FROM UTAH TO CALIFORNIA We start early on a Sunday morning to - TopicsExpress



          

FROM UTAH TO CALIFORNIA We start early on a Sunday morning to catch up with Matthew, who is doing a precollege course at Stanford. My better half is at the wheel. I play the vital role of trip navigator. This role is not too taxing: the interstate from Salt Lake to San Francisco is straightaway all the way. One can only get lost by veering off onto the shoulder. Two hundred years ago, this area was marked on maps as The Great American Desert. The Bonneville Flats benefit from the light rainfall, but we see almost no farming before California. The Donner Party died in the pass that bears their name, perishing on their way to the paradise which would be California. In Utah and Nevada, there is mostly brush; just before California, we start seeing stands of conifers climbing up the slopes. The interstate was laid down in the ‘50s, before people knew about highway hypnosis. It is mostly straight away. To keep awake, I buy one of the audiobooks on sale at the truck stops. It is Jack Schaefer’s ‘Company of Cowards,’ a fine Civil War novel set in the Southwest. There are few billboards before California, and the trucks outnumber the passenger cars. The speed limits are honored more in the breach than in the observance. We see no accidents, just a few tire tracks lying on the shoulder, probably from recapped tires. Wishing to avoid Reno, we stop at a Best Western just short of town. Remarkably, we flip on the TV to Donizetti’s ‘Maria Stuarda.’ Stranger things have happened. The next morning, we stop for fast food, and find ourselves surrounded by one armed bandits. I ask the proprietor if there is any place in Nevada without gambling. ‘Walmart,’ he says laconically. It seems that Walmart management is not keen on gambling. Before California, we are driving on four lanes of divided highway. Between Sacramento and San Francisco, it is up to 12 lanes divided. California has 38 million people, and growing. You don’t have to be an IT specialist, a Scientologist, or a Mexican to get to California.

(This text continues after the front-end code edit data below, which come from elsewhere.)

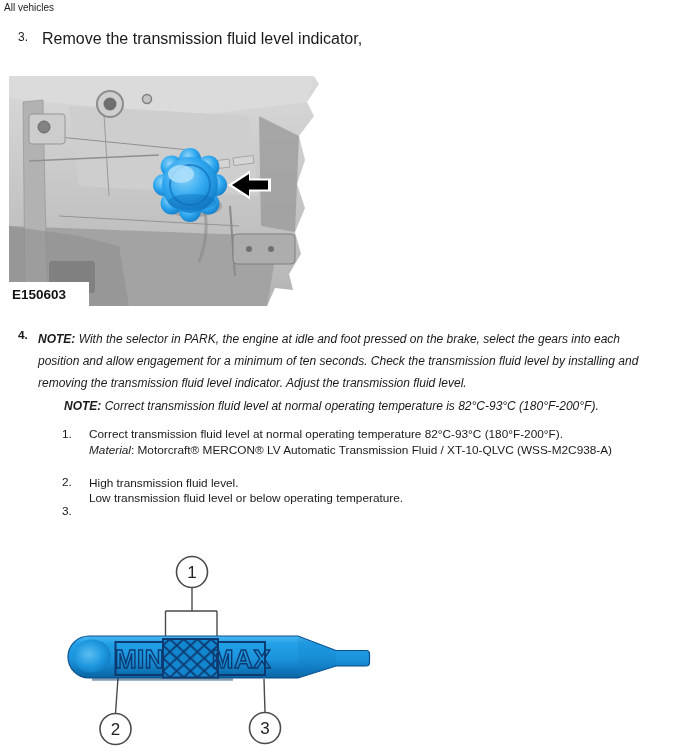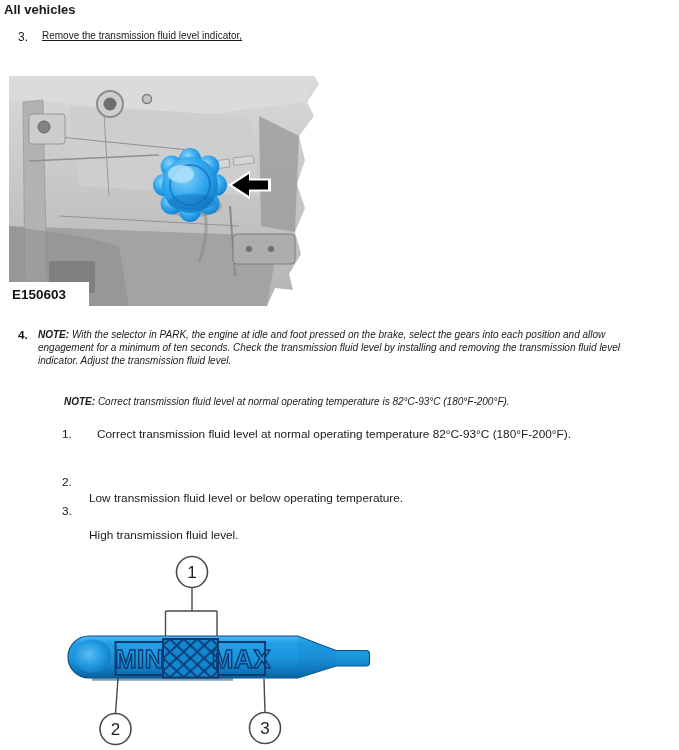--- a/index.html
+++ b/index.html
@@ -3,39 +3,39 @@
 <meta charset="utf-8">
 <style>
   html,body{margin:0;padding:0;}
   body{
     width:679px;height:750px;position:relative;overflow:hidden;
     background:#ffffff;
     font-family:"Liberation Sans","DejaVu Sans",sans-serif;
     color:#1a1a1a;
   }
   .abs{position:absolute;}
-  .heading{left:4px;top:2px;font-size:13px;font-weight:bold;}
+  .heading{left:4px;top:2px;font-size:10px;font-weight:normal;}
   .step-num{font-size:12px;width:20px;text-align:left;}
-  .step-text{font-size:10px;text-decoration:underline;}
+  .step-text{font-size:16px;}
   #step3-num{left:18px;top:30px;}
   #step3-text{left:42px;top:30px;width:600px;}
   #engine-fig{left:9px;top:76px;}
   #step4-num{left:18px;top:328px;font-size:11.8px;font-weight:bold;}
-  .note{font-size:10px;line-height:13px;font-style:italic;}
+  .note{font-size:12px;line-height:22px;font-style:italic;}
   #note1{left:38px;top:328px;width:615px;}
   #note2{left:38px;top:395px;width:615px;margin-left:26px;}
   .note b{font-style:italic;}
   .sub-num{font-size:11.8px;}
   .sub-text{font-size:11.8px;line-height:15.5px;}
   #sub1-num{left:62px;top:427px;}
-  #sub1-text{left:89px;top:427px;width:575px;margin-left:8px;}
+  #sub1-text{left:89px;top:427px;width:575px;}
   #sub2-num{left:62px;top:475px;}
   #sub2-text{left:89px;top:475px;width:575px;margin-top:16px;}
   #sub3-num{left:62px;top:504px;}
-  #sub3-text{left:89px;top:528px;width:575px;}
+  #sub3-text{left:89px;top:476px;width:575px;}
   .mat-label{font-style:italic;}
   #dipstick-fig{left:0px;top:540px;}
   svg text.fig-code{font-family:"Liberation Sans","DejaVu Sans",sans-serif;}
 </style>
 </head>
 <body>
 
 <div class="abs heading">All vehicles</div>
 
 <div class="abs step-num" id="step3-num">3.</div>
@@ -109,20 +109,21 @@
   <text class="fig-code" x="3" y="223" font-size="13.5" font-weight="bold" fill="#111111">E150603</text>
 </svg>
 
 <div class="abs step-num" id="step4-num">4.</div>
 <div class="abs note" id="note1"><b>NOTE:</b><span> With the selector in PARK, the engine at idle and foot pressed on the brake, select the gears into each position and allow engagement for a minimum of ten seconds. Check the transmission fluid level by installing and removing the transmission fluid level indicator. Adjust the transmission fluid level.</span></div>
 <div class="abs note" id="note2"><b>NOTE:</b><span> Correct transmission fluid level at normal operating temperature is 82°C-93°C (180°F-200°F).</span></div>
 
 <div class="abs sub-num" id="sub1-num">1.</div>
 <div class="abs sub-text" id="sub1-text">
   <div>Correct transmission fluid level at normal operating temperature 82°C-93°C (180°F-200°F).</div>
+  <div><span class="mat-label">Material</span><span>: Motorcraft® MERCON® LV Automatic Transmission Fluid / XT-10-QLVC (WSS-M2C938-A)</span></div>
 </div>
 
 <div class="abs sub-num" id="sub2-num">2.</div>
 <div class="abs sub-text" id="sub2-text">Low transmission fluid level or below operating temperature.</div>
 
 <div class="abs sub-num" id="sub3-num">3.</div>
 <div class="abs sub-text" id="sub3-text">High transmission fluid level.</div>
 
 <svg class="abs" id="dipstick-fig" width="450" height="210" viewBox="0 0 450 210">
   <defs>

In fact, the whole world seems to be moving there. Governor Brown, high in his ratings and heading for re-election, is the unlikely mediator among the dozens of contending factions. It’s as if we crossed an international border between Nevada and California. From one of the nation’s most sparsely populated states (34 people per square kilometer) to the nation’s most populous. All those facilities, 100 channels of cable, no quiet. Should we go back?